Bekx also said they saw more patients presenting with more severe signs of diabetes in 2020. One possible explanation is hesitation of families to get out and go to the doctor during the pandemic.

“I think that is a strong reason why patients are presenting more severely, is that there may have been some concerns seeking healthcare or delaying or preventing because of the COVID pandemic, and people fearful of reaching out to healthcare providers,” she said. “My message is it is truly important. If you see your child having symptoms, go sooner, get it recognized and treated sooner.”

Symptoms include a person drinking more, increased thirst, peeing more, and weight loss or fatigue, said Bekx. Or, if patients are presenting quite ill, she said they can be very dehydrated, have very high blood sugar, or could be vomiting and have abdominal pain.

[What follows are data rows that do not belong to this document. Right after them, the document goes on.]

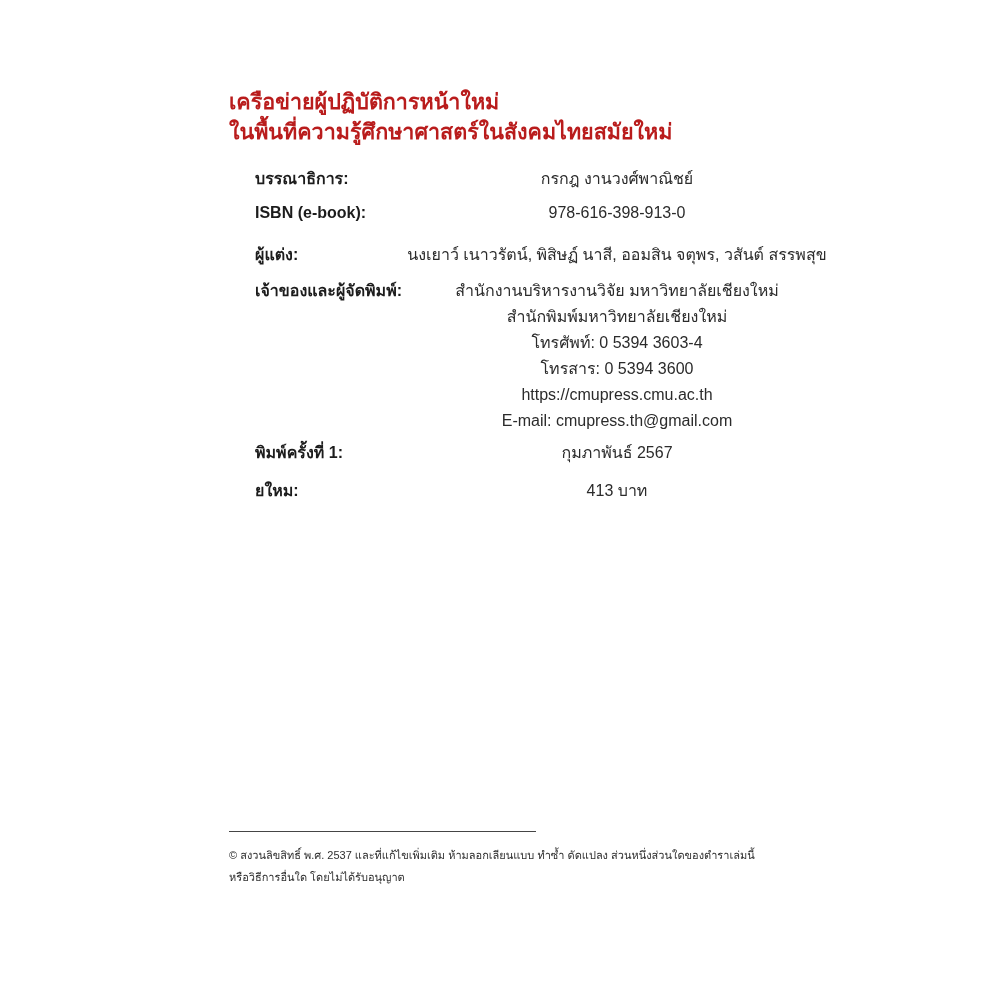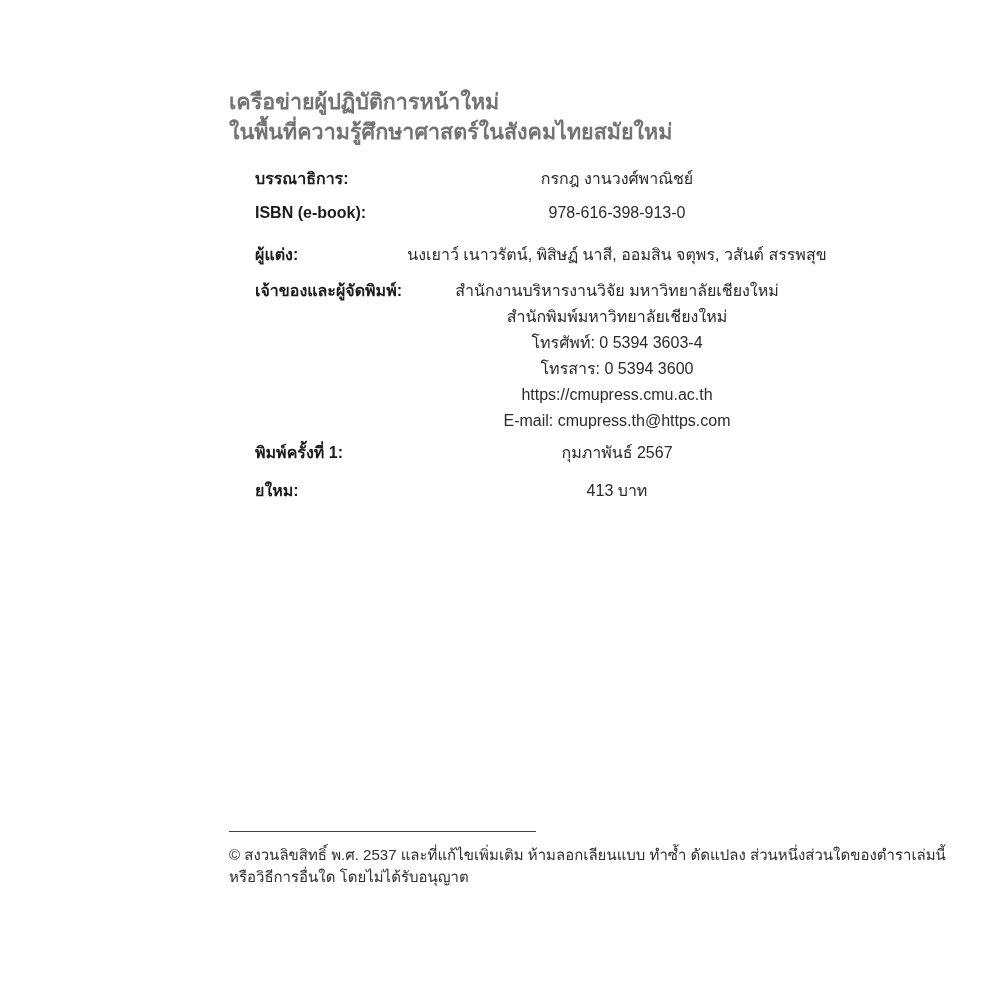"เครือข่ายผู้ปฏิบัติการหน้าใหม่" .title-block { color: #737373 -> #b91c1c }
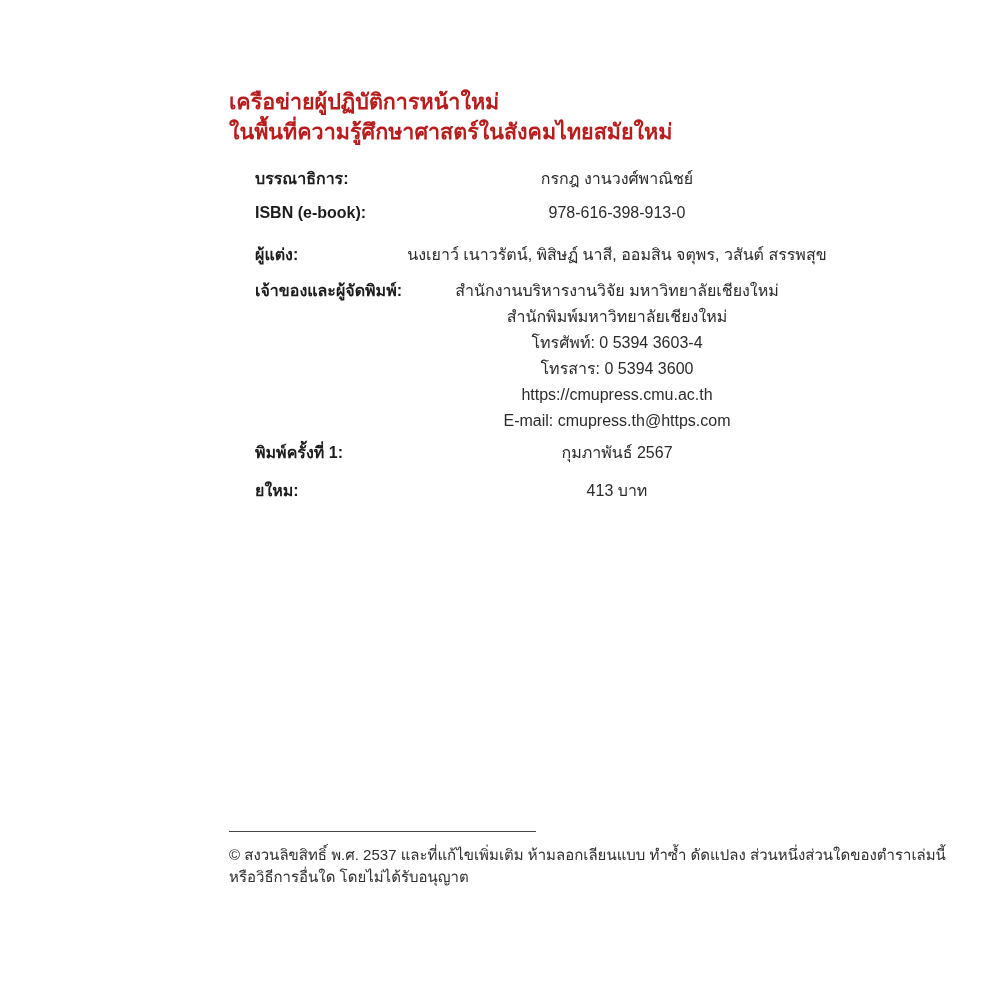"E-mail: cmupress.th@https.com" div.pub-line { text: cmupress.th@https.com -> cmupress.th@gmail.com }
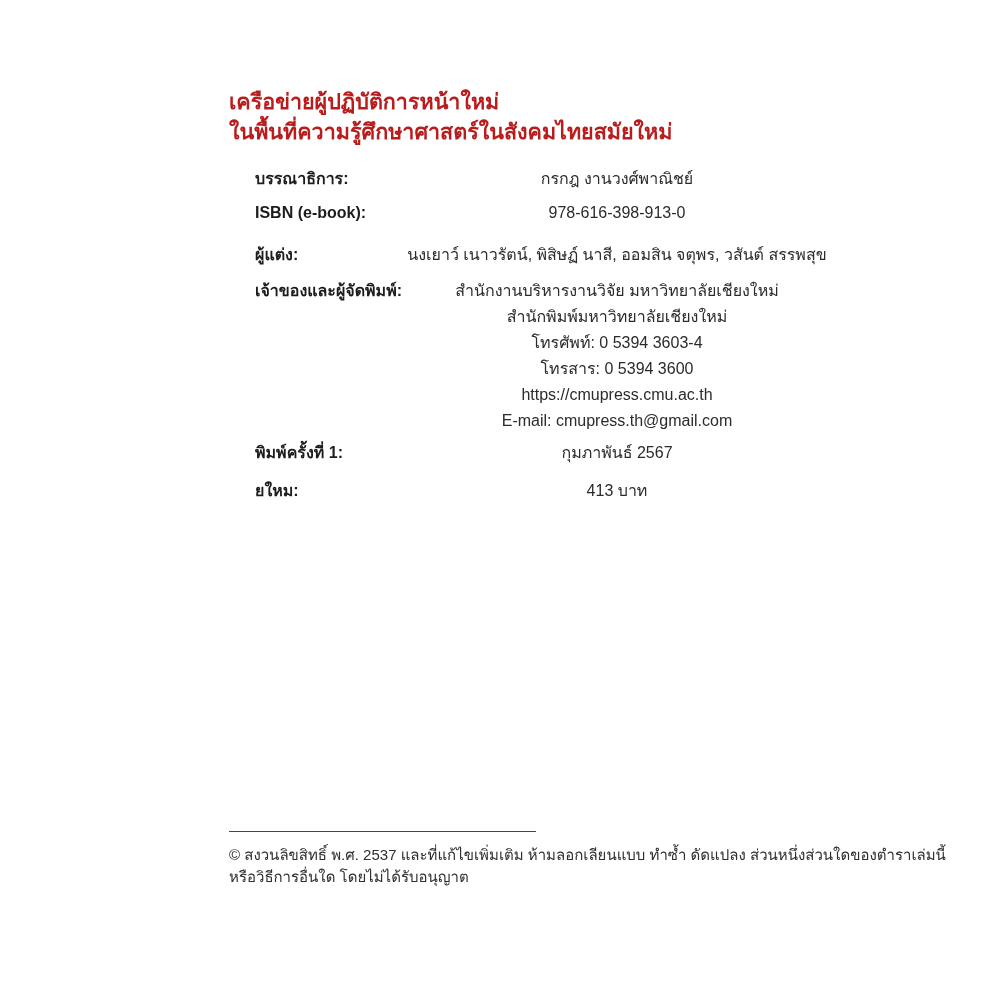"© สงวนลิขสิทธิ์ พ.ศ. 2537" .copyright { font-size: 15px -> 11px }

Bekx said it’s important to spot the signs, and get treatment early. She also encouraged healthy habits like daily activity and healthy eating.

“We do have the resource here at American Family Children’s Hospital called the pediatric fitness clinic,” she said. “This clinic is focused on helping families and children who are at risk for diabetes. It is staffed by pediatricians, a nutritionist, an exercise physiologist who can really focus and help families and support them in pursuing these healthy lifestyles.”